Chazelle przytacza zapomniane tuzy dawnego Hollywood i w pewien sposób tworzy dzieło hagiograficzne, które tylko gdzieś między słowami rozprawia o realnych postaciach starej fabryki gwiazd. Wszystko inne jest wymysłem jego imaginacji, próbą odnalezienia się w czasach, których nigdy nie miał okazji przeżyć. Dochodzi zatem do sakralizacji półprawdy i półkłamstwa – mamy do czynienia z prawem wyłączonego środka i albo ta wizja będzie dla nas objawieniem, albo grafomanią człowieka, który uwierzył w fakt, że potrafi odtworzyć obrazy, których sami już nigdy nie odzyskamy. I właśnie to uczucie dychotomii towarzyszy nam tak naprawdę od początku.
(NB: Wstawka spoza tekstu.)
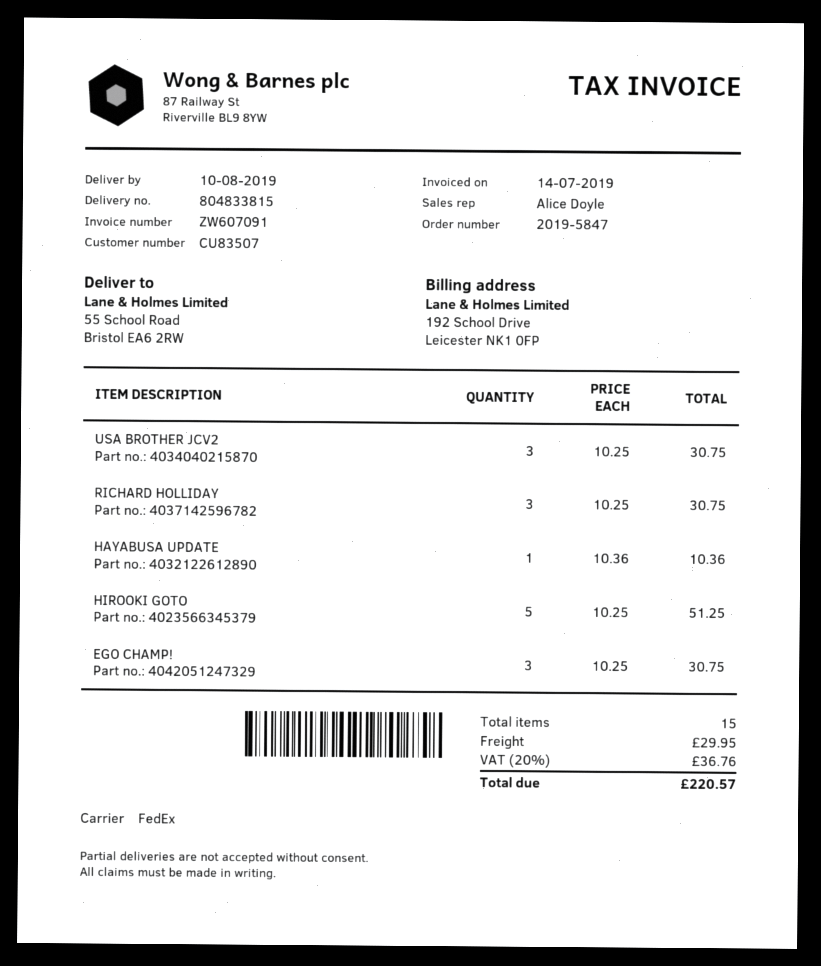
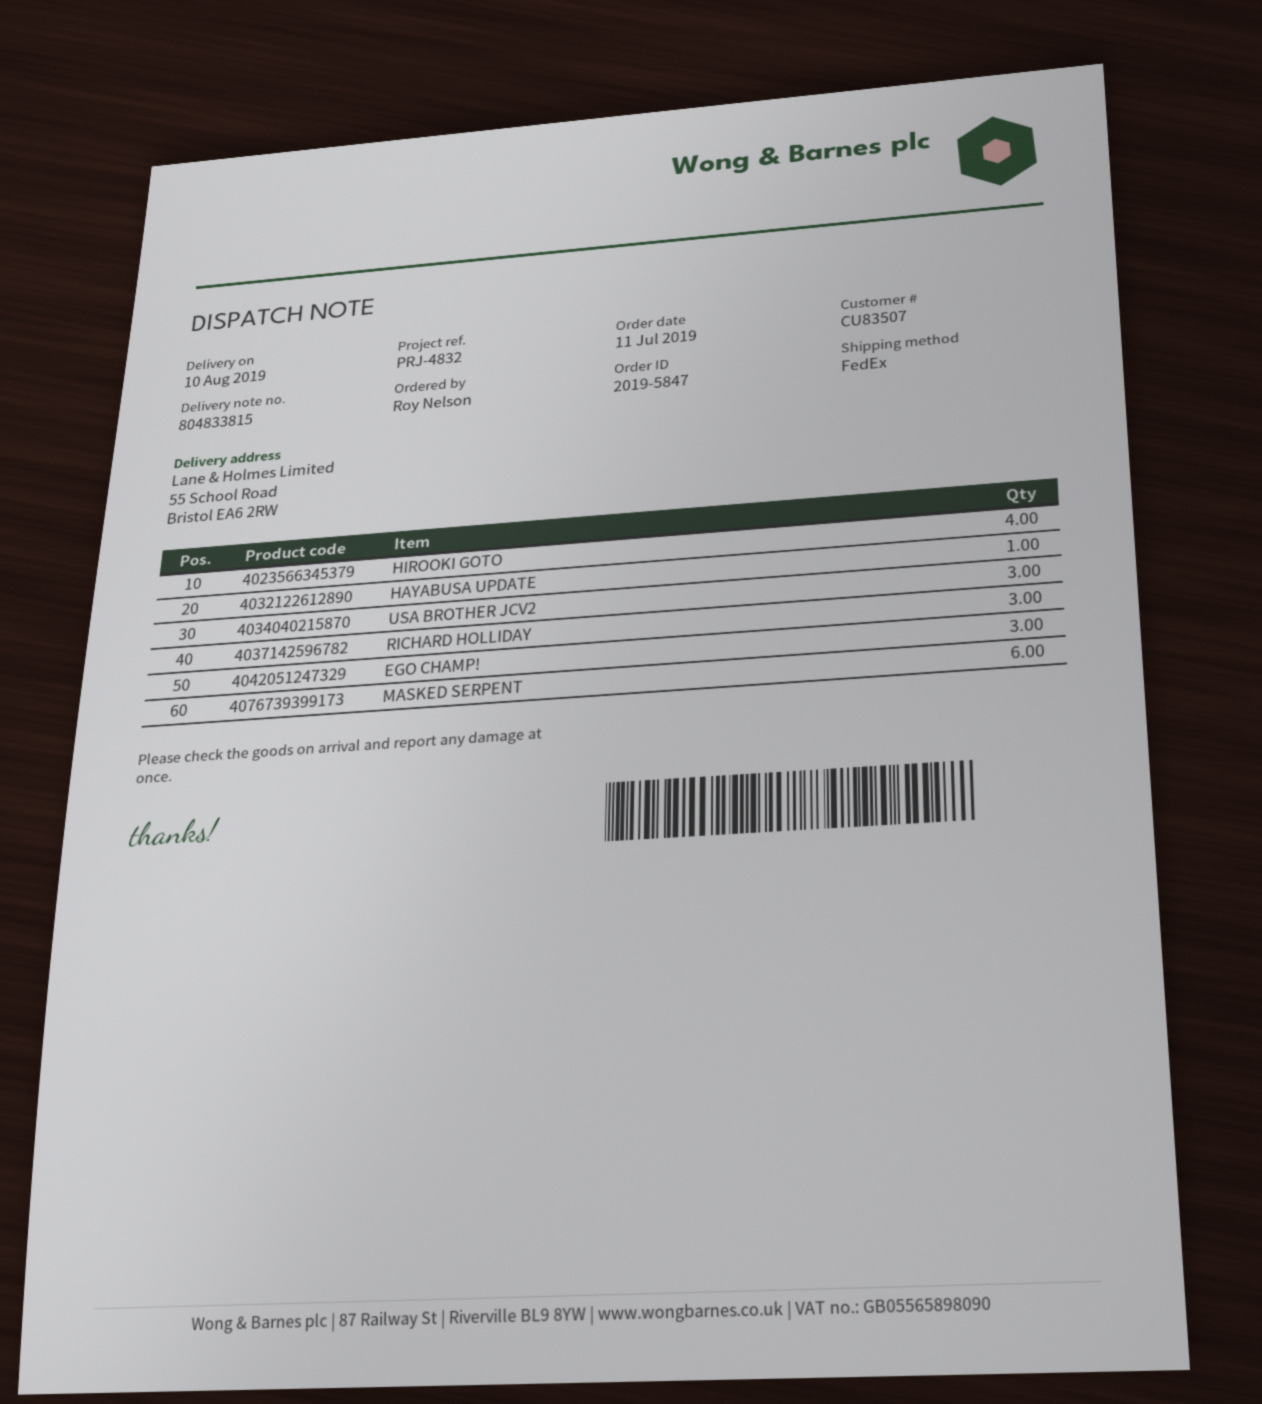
HIROOKI GOTO: 5 -> 4
MASKED SERPENT: none -> 6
A dokładniej od momentu, w którym Chazelle dokonuje prostackiego zbliżenia na odbyt słonia; tego niebotycznie wielkiego zwierzęcia, które dwóch pracowników studia musi przewieźć na coś w rodzaju branżowych bachanaliów XX wieku. Słoń na przyjęcie? Kto to wymyślił! No właśnie: to signifier nieczystości, czyli element oznaczający, że nie będzie to obraz Hollywood bez skaz. Dochodzi do momentu, w którym musimy zdecydować, czy zaufamy tej wizji, czy myślami nadal będziemy gdzieś w chmurach, w naszym filmowym La La Landzie.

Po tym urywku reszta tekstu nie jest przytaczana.